James Clear established the Four Laws of Behavior Change early on in his book "Atomic Habits". Those four laws describe how habits form and the reason why some habits, good and bad, can be really hard to break away from.
Those four laws are:
- Cue - Make it Obvious
- Craving - Make it Attractive
- Response - Make it Easy
- Reward - Make it Satisfying
An example of these laws in action:
Cue:
You smell a coffee shop on the way to work.
Craving:
You begin to want a cup of coffee, your tired, so the appeal of a little energy boost very attractive.
Response:
You enter the coffee shop and buy a cup of coffee, it only took you 5 minutes to pay and receive your coffee.
Reward:
You drink your cup of coffee and receive the satisfying energy boost as you finish your commute to work.
Looking at habits through the lens of the Four Laws of Behavior Change it is easy to see how buying coffee every morning is a habit that millions of Americans possess.

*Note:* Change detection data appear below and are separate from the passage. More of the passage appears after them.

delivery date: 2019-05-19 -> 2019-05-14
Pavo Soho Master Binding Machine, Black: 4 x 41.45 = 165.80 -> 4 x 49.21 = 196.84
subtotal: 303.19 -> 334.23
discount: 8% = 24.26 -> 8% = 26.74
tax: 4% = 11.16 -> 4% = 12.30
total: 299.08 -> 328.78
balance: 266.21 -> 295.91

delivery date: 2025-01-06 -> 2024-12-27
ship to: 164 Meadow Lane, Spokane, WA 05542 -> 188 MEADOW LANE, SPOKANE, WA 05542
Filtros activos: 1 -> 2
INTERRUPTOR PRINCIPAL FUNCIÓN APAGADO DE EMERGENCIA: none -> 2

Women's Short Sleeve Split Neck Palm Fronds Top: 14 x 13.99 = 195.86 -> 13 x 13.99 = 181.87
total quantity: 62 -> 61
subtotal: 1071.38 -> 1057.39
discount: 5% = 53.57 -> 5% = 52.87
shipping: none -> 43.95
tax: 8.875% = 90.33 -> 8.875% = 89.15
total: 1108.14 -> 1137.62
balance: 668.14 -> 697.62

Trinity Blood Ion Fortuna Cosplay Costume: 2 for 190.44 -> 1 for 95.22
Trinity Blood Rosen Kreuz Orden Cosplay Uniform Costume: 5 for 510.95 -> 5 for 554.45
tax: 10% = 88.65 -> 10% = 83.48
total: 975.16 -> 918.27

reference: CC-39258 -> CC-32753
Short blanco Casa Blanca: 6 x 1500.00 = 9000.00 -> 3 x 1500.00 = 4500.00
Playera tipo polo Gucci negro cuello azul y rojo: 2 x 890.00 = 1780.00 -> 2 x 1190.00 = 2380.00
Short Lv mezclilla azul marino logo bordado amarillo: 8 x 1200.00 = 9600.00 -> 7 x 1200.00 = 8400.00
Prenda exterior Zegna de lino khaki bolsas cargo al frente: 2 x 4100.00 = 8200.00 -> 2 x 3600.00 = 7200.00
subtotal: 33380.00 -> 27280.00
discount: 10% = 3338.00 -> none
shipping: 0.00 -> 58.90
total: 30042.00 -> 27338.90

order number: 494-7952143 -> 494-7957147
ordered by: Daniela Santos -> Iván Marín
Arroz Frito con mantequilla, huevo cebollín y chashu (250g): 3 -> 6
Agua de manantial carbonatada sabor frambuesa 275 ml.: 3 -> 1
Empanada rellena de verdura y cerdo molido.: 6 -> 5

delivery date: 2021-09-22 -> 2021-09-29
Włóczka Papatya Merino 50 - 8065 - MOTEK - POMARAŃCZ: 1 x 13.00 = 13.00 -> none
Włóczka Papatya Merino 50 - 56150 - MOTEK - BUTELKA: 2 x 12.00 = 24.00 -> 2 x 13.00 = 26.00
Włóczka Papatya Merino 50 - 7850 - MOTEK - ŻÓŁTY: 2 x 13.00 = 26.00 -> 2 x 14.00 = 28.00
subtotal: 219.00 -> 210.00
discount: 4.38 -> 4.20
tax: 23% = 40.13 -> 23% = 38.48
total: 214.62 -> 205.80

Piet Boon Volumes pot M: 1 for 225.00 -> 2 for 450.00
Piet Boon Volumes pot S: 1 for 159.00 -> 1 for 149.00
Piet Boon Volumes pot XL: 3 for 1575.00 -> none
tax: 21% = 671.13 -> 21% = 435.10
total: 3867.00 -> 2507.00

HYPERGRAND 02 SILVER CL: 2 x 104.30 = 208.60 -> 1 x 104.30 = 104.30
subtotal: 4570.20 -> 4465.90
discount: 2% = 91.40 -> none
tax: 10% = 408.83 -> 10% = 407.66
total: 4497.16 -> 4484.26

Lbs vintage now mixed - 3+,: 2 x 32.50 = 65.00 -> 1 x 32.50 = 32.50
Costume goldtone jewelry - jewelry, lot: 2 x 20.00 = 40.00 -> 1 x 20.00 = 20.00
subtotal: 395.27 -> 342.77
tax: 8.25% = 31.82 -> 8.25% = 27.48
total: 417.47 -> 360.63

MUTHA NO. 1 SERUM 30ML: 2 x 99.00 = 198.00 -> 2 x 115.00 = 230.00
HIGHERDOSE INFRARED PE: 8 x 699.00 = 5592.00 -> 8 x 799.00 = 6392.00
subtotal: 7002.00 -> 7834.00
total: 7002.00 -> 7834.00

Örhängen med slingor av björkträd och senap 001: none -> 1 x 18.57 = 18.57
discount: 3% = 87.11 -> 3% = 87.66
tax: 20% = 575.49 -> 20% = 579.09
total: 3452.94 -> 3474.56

These four laws are what binds us to our habits. So when we identify a habit that we would like to stop, because it is unhealthy or distracting, we have to inverse these laws to make the habit go away.
The inversion of these laws are:
- Cue - Make it Invisible
- Craving - Make it Unattractive
- Response - Make it Difficult
- Reward - Make it Unsatisfying
The reverse of the example above is this:
You noticed you buy coffee every day on the way to work. You decided that buying coffee everyday was costing you too much money per month, so you want to stop.
Cue:
Instead of taking the old route to work you specifically avoid a route where you can see or smell the coffee shop. (Make it invisible)
Craving:
As an alternative to coffee you decide you are going to drink tea. Coffee represents your bad spending habits, so buying coffee makes you feel bad. (Make it unattractive)
Response:
You used to buy so much coffee from your local shop that you have an account on their app. You decide to delete the app. Now you can't order ahead of time and it takes longer to get a coffee.
(Make it difficult)
Reward:
Buying a coffee now after avoiding the route that passes the shop and deleting the coffee shop's app makes purchasing the coffee feel more like a chore. Half of the benefit of coffee was the convenience. (Make it unsatisfying)
By framing your habits using the Four Laws of Behavior Change you can make significant progress in your life by either adding healthy habits using the four laws. Or getting rid of bad habits by using the inversion of the Four Laws of Behavior Change.